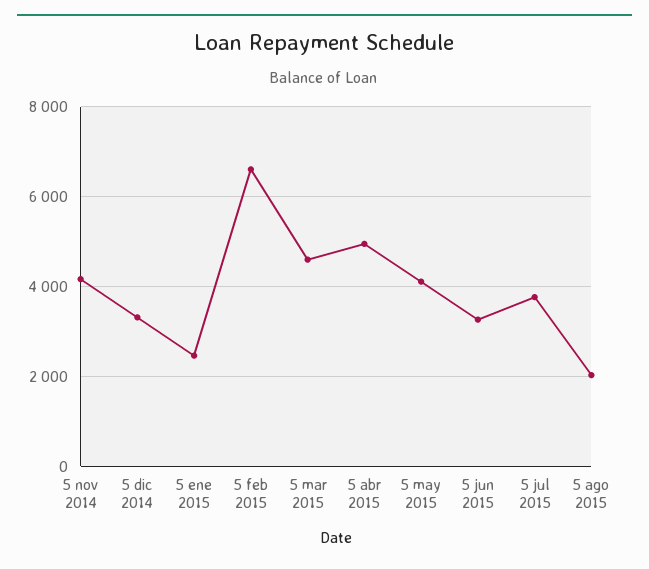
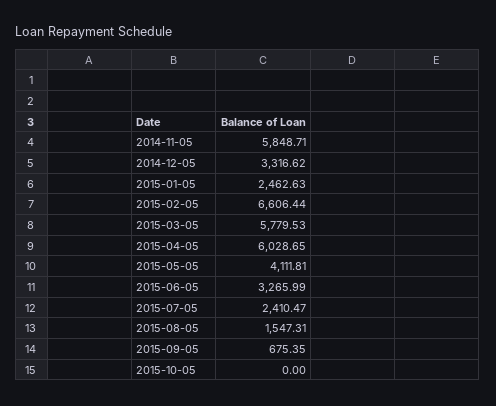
5 nov 2014: 4200 -> 5848.71
5 mar 2015: 4600 -> 5779.53
5 abr 2015: 5000 -> 6028.65
5 jul 2015: 3800 -> 2410.47
5 ago 2015: 2000 -> 1547.31
2015-09-05: none -> 675.35
2015-10-05: none -> 0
·····
> _Problem to work on_
Give the data again exactly. Keep the images out.

> _Written response_
5 nov 2014: 4200 -> 5848.71
5 mar 2015: 4600 -> 5779.53
5 abr 2015: 5000 -> 6028.65
5 jul 2015: 3800 -> 2410.47
5 ago 2015: 2000 -> 1547.31
2015-09-05: none -> 675.35
2015-10-05: none -> 0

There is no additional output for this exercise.